===== Records for this task

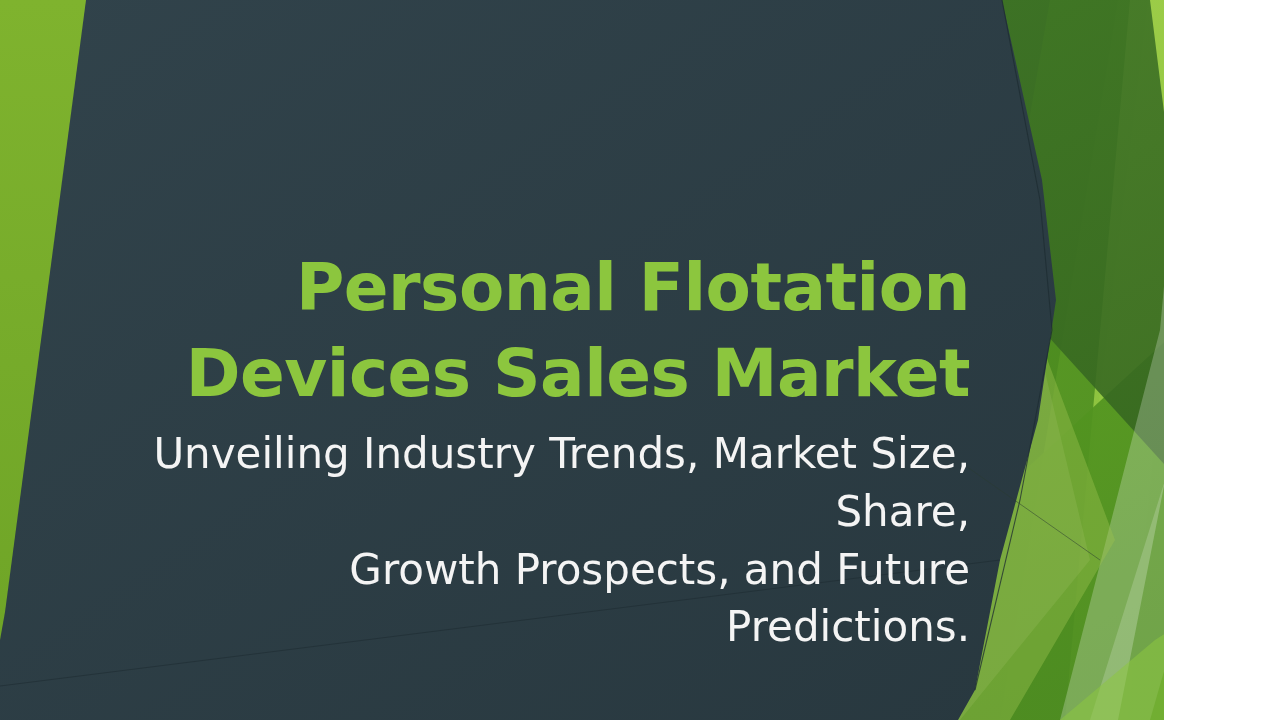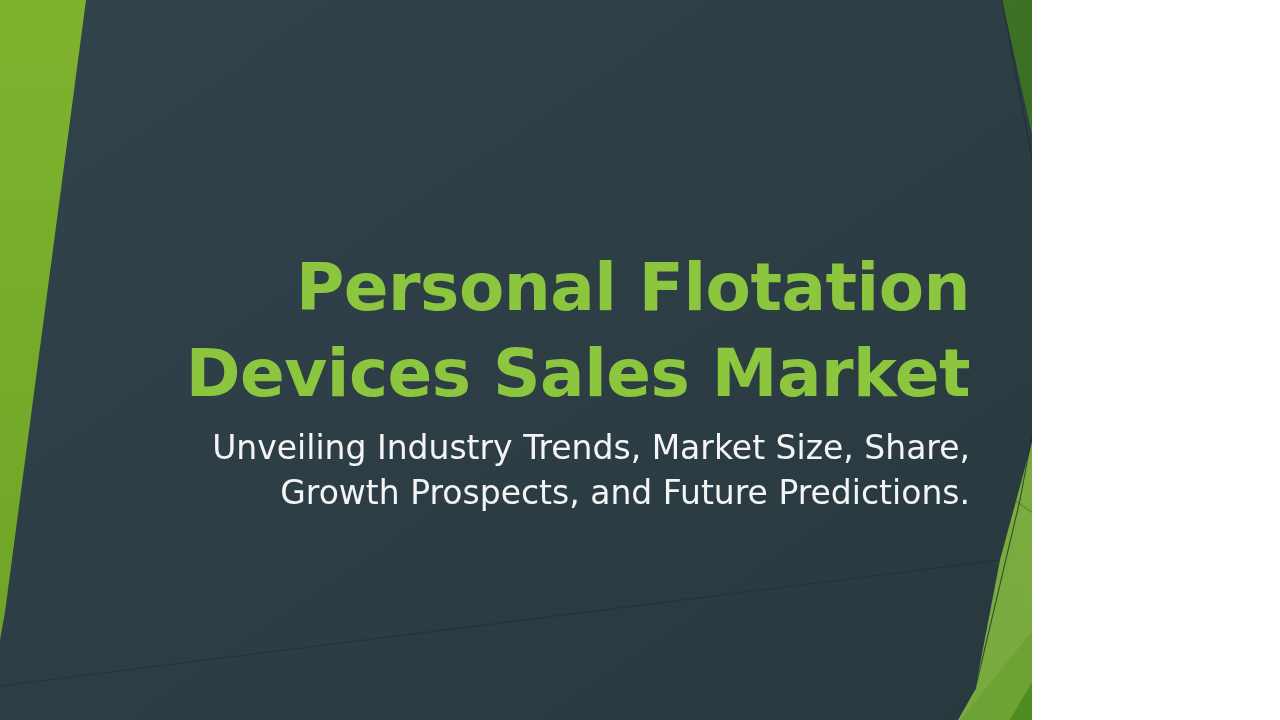--- a/index.html
+++ b/index.html
@@ -14,7 +14,7 @@
 
   .slide {
     position: relative;
-    width: 1032px;
+    width: 1164px;
     height: 720px;
     overflow: hidden;
     background: #2c3e45;

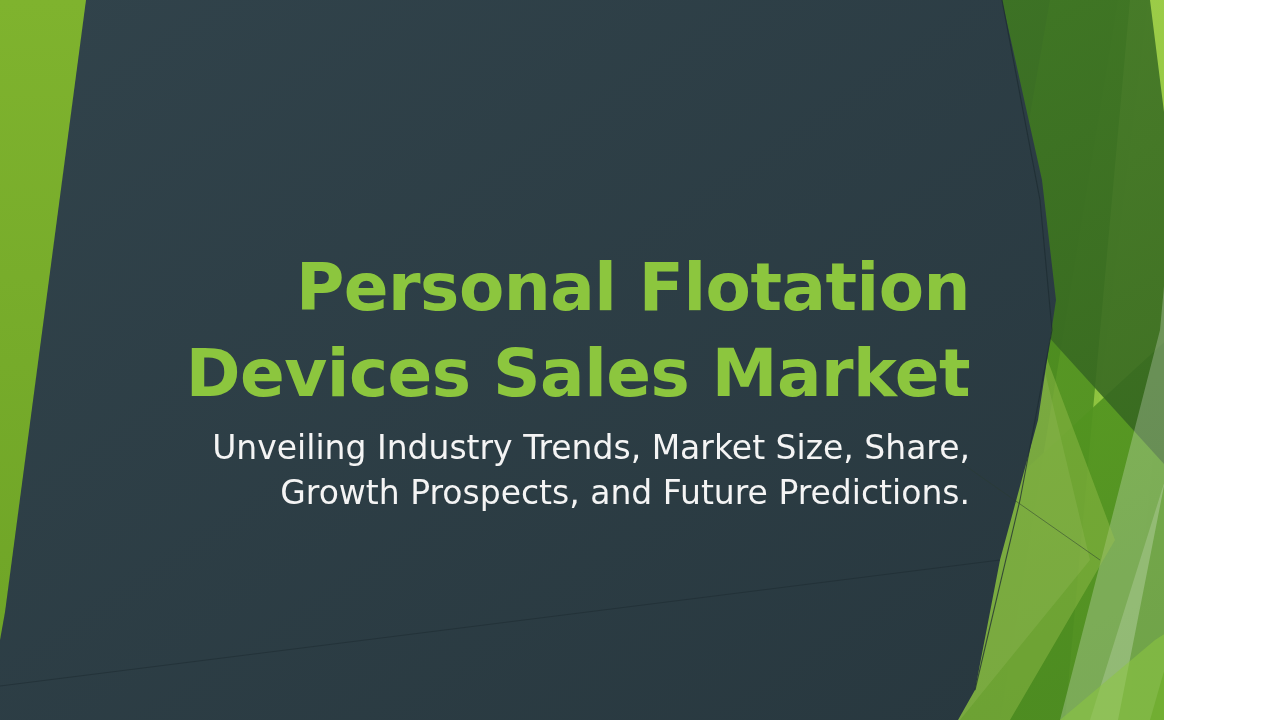--- a/index.html
+++ b/index.html
@@ -55,7 +55,7 @@
     margin: 8px 0 8px 0;
     font-family: "DejaVu Sans", sans-serif;
     font-weight: normal;
-    font-size: 33px;
+    font-size: 42px;
     line-height: 1.38;
     color: #f4f4f4;
     text-align: right;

==========

§ **Problem details**:
Write out each entry exactly, images excluded.

§ **Output for this task**:
--- a/index.html
+++ b/index.html
@@ -14,7 +14,7 @@
 
   .slide {
     position: relative;
-    width: 1032px;
+    width: 1164px;
     height: 720px;
     overflow: hidden;
     background: #2c3e45;

--- a/index.html
+++ b/index.html
@@ -55,7 +55,7 @@
     margin: 8px 0 8px 0;
     font-family: "DejaVu Sans", sans-serif;
     font-weight: normal;
-    font-size: 33px;
+    font-size: 42px;
     line-height: 1.38;
     color: #f4f4f4;
     text-align: right;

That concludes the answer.